Stream Processing and Complex Event Processing Overview

Let's understand what an event is through an example. If we consider the transactions carried out via an ATM as a data stream, one withdrawal from it can be considered an event. This event contains data about the amount, time, account number etc. Many such transactions form a stream.

Stream processing engines allow you to create a processing graph and inject events into it. Each operator processes and sends events to next processor.

A complex event is an event that summarizes, represents or denotes a set of other events. Complex Event Processing is a subset of Stream Processing which involves analyzing multiple streams of events in real time, recognizing particular sequences or patterns across streams and inferring a business significant event from correlated events.

The stream processing capabilities of WSO2 SP allow you to capture high volume data flows and process them in real time, and present results in a streaming manner while its complex event processing capabilities detect patterns and trends for decision making via Patterns and Sequences supported for Siddhi.

Siddhi overview

WSO2 SP uses the Siddhi query language to write the processing logic for its Siddhi applications. Siddhi can:

  • Accept event inputs from many different types of sources

  • Process them to generate insights

  • Publish them to many types of sinks.

To use Siddhi, you need to write the processing logic as a Siddhi Application in the Siddhi Streaming SQL language.
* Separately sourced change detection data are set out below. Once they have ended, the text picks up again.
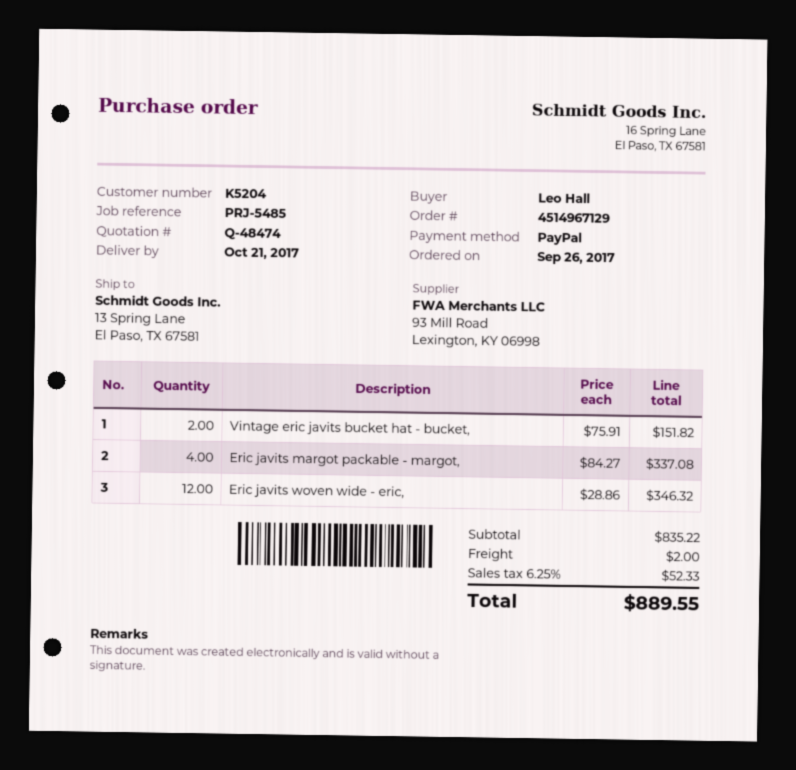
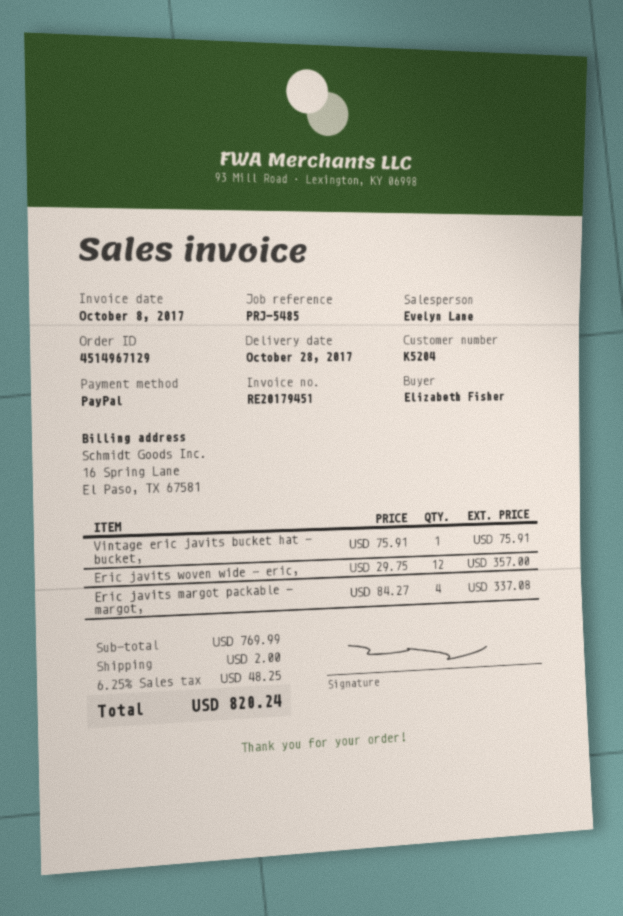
delivery date: 2017-10-21 -> 2017-10-28
ordered by: Leo Hall -> Elizabeth Fisher
Vintage eric javits bucket hat - bucket,: 2 x 75.91 = 151.82 -> 1 x 75.91 = 75.91
Eric javits woven wide - eric,: 12 x 28.86 = 346.32 -> 12 x 29.75 = 357.00
subtotal: 835.22 -> 769.99
tax: 6.25% = 52.33 -> 6.25% = 48.25
total: 889.55 -> 820.24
After writing and starting a Siddhi application, it:

  • Takes data one-by-one as events

  • Processes the data in each event

  • Generates new high level events based on the processing done so far

  • Sends newly generated events as the output to streams.


Before you begin:

  1. Install Oracle Java SE Development Kit (JDK) version 1.8.
  2. Set the JAVA_HOME environment variable.
  3. Download the latest WSO2 Stream Processor.
  4. Extract the downloaded zip and navigate to the <SP_HOME>/bin directory (<SP_HOME> is the extracted directory).
  5. Issue one of the following commands to start the WSO2 Stream Processor Studio.
    • For Windows: editor.bat
    • For Linux: ./editor.sh

Once WSO2 SP server is successfully started, a log similar to the following is printed in the CLI.

The server log prints the Stream Processor Studio URL in the start up logs as shown below.

Scenario

In this scenario, you are creating an application for  Shipping Wave, a fictitious large scale shipping company.  Smith, the cargo manager needs to keep track of the total weight of cargo loaded to a ship at any given time. Measuring the weight of a cargo box when it is loaded to the ship is considered an event.


Let's get started! You can write a simple Siddhi application to calculate the total weight with each cargo box loaded to the ship by following the steps below.

Step 1: Create a Siddhi application


Smith needs to calculate the total weight of the cargo loaded into a ship with every cargo box added. In order to generate this output for him, let's create a Siddhi application as follows:
  1. Access the Stream Processor Studio via the http://<HOST_NAME>:<EDITOR_PORT>/editor URL. 

    The default URL is http://localhost:9390/editor

    The Stream Processor Studio opens as shown below.

  2. Enter a name for your Siddhi application. In this scenario, let's name the application CargoWeightApp as shown below.

    @App:name("CargoWeightApp")
  3. Defining the input stream. The stream needs to have a name and a schema defining the data that each incoming event should contain. The event data attributes are expressed as name and type pairs. In this example:

    • The name of the input stream: CargoStream

    • A name to refer to the data in each event: weight

    • Type of the data received as weight: int


    define stream CargoStream (weight int);
  4. Define an output stream. This has the same info as the previous definition with an additional totalWeight attribute that contains the total weight calculated so far. Here, we need to add a sink configuration to log the events from the OutputStream so that we can observe the output values.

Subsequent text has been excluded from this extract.